A new proposal in France to introduce a US-style global tax on high-earning expatriates has sparked concern among French nationals living in Monaco, one of the most popular destinations for those leaving France for lower-tax jurisdictions…

The plan, advanced by Jean-Luc Mélenchon’s La France Insoumise party, would require wealthy French citizens to continue paying taxes to France for up to ten years after relocating abroad. The measure, approved by France’s finance committee last week, targets individuals earning more than €235,000 annually who have resided in France for at least three of the past ten years and have since moved to a country with a tax rate 40 percent lower than France’s.

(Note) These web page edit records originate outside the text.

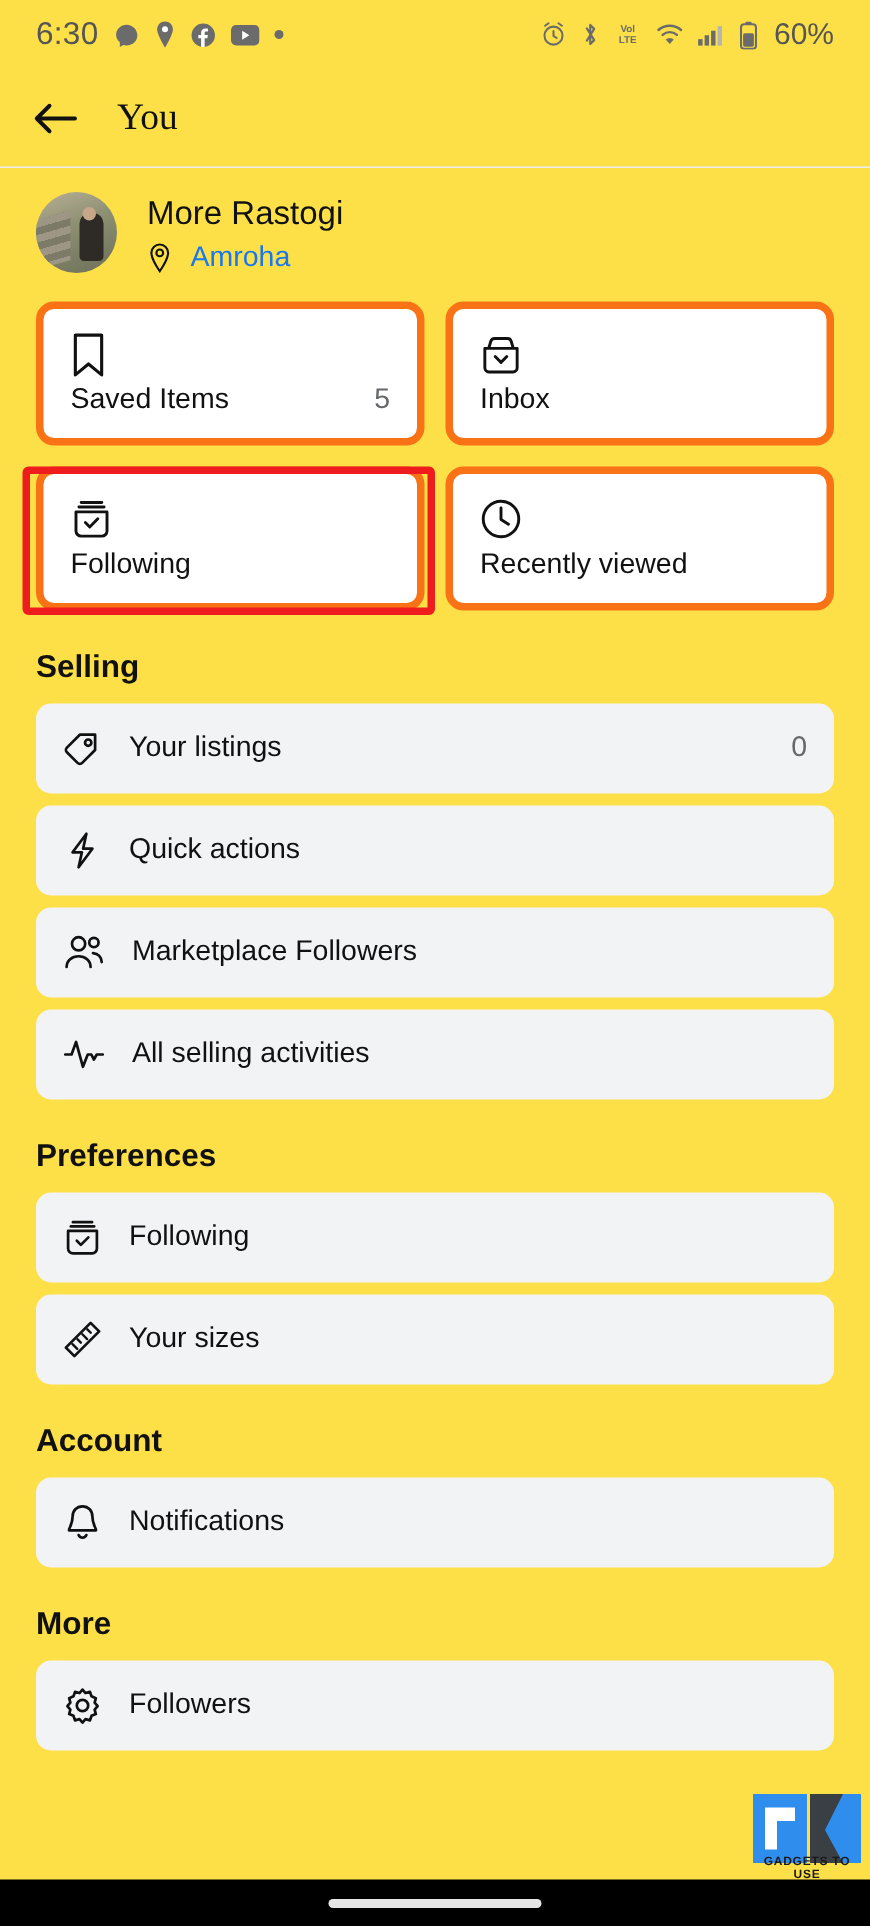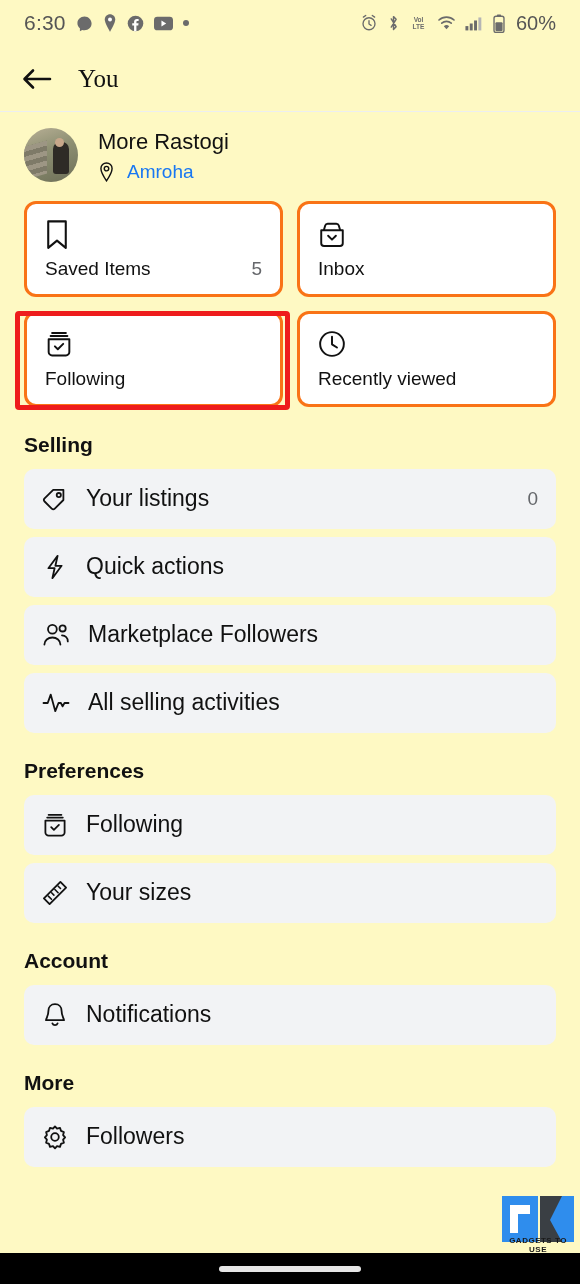--- a/index.html
+++ b/index.html
@@ -9,7 +9,7 @@
     font-family: "Liberation Sans", sans-serif;
     overflow: hidden;
   }
-  .phone { position: relative; width: 580px; height: 1284px; background:#fef9c3; }
+  .phone { position: relative; width: 580px; height: 1284px; background:#fde047; }
 
   
   .statusbar {

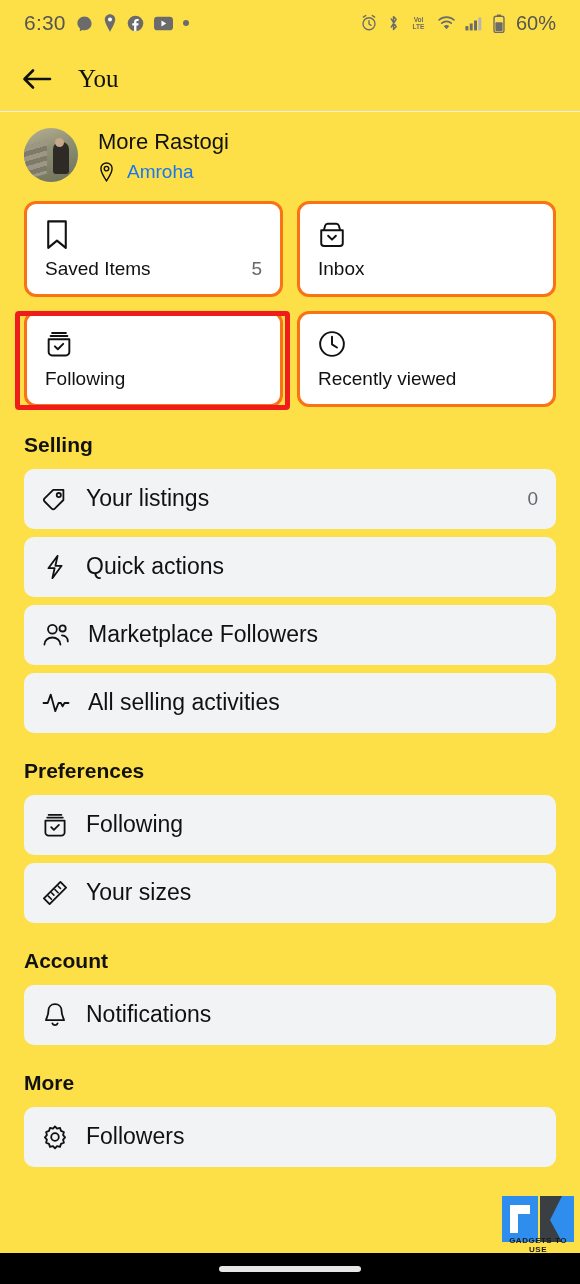--- a/index.html
+++ b/index.html
@@ -60,7 +60,7 @@
     padding: 8px 24px 0 24px;
   }
   .card {
-    border:3px solid #f97316; border-radius:12px; background:#fff;
+    border:5px solid #f97316; border-radius:12px; background:#fff;
     padding:16px 18px 14px 18px; min-height:96px;
     display:flex; flex-direction:column; justify-content:space-between;
   }

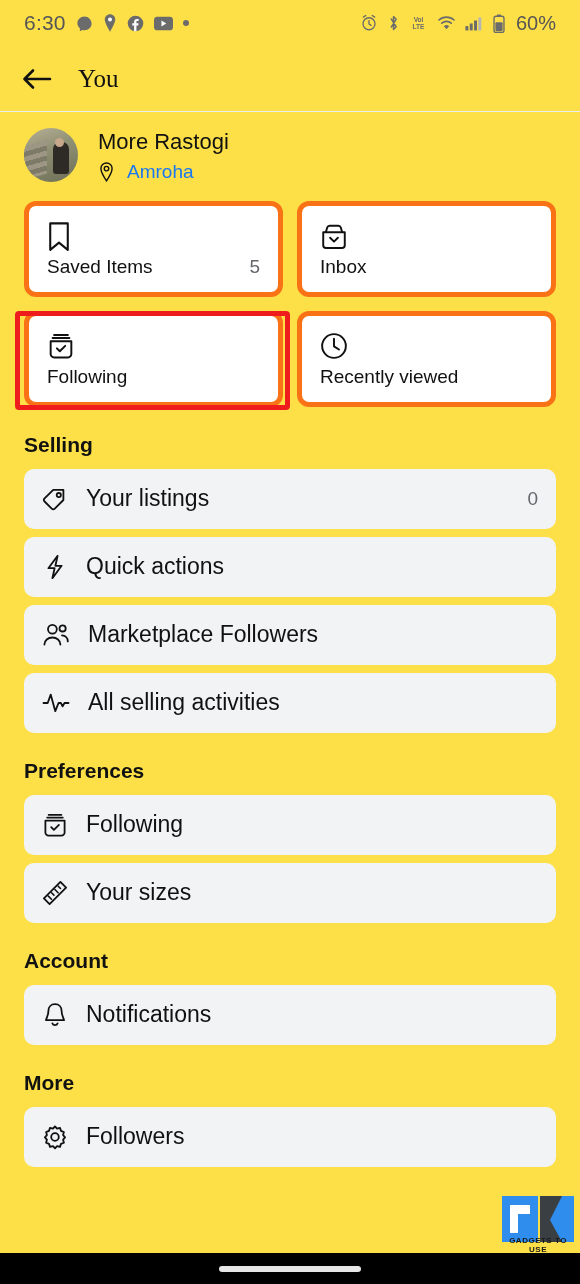--- a/index.html
+++ b/index.html
@@ -84,7 +84,7 @@
     background:#f2f3f5; border-radius:10px; height:60px;
     display:flex; align-items:center; gap:18px; padding: 0 18px;
   }
-  .row-label { font-size:23px; color:#111; }
+  .row-label { font-size:19px; color:#111; }
   .row-count { margin-left:auto; font-size:19px; color:#65676b; }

If implemented, the legislation could have significant implications for Monaco’s large community of French expatriates, many of whom have settled in the Principality for its fiscal advantages and high quality of life. Economists say the proposal is driven by France’s deepening deficit crisis and mounting political pressure on President Emmanuel Macron’s government to increase revenues without cutting public spending.

While experts believe it is “unlikely” that the plan will pass France’s divided National Assembly, the proposal has nonetheless reignited debate about fiscal sovereignty and mobility within Europe. For now, Monaco’s French residents are watching developments in Paris with keen interest — and perhaps some unease — as the idea of a long-arm tax system inches closer to reality.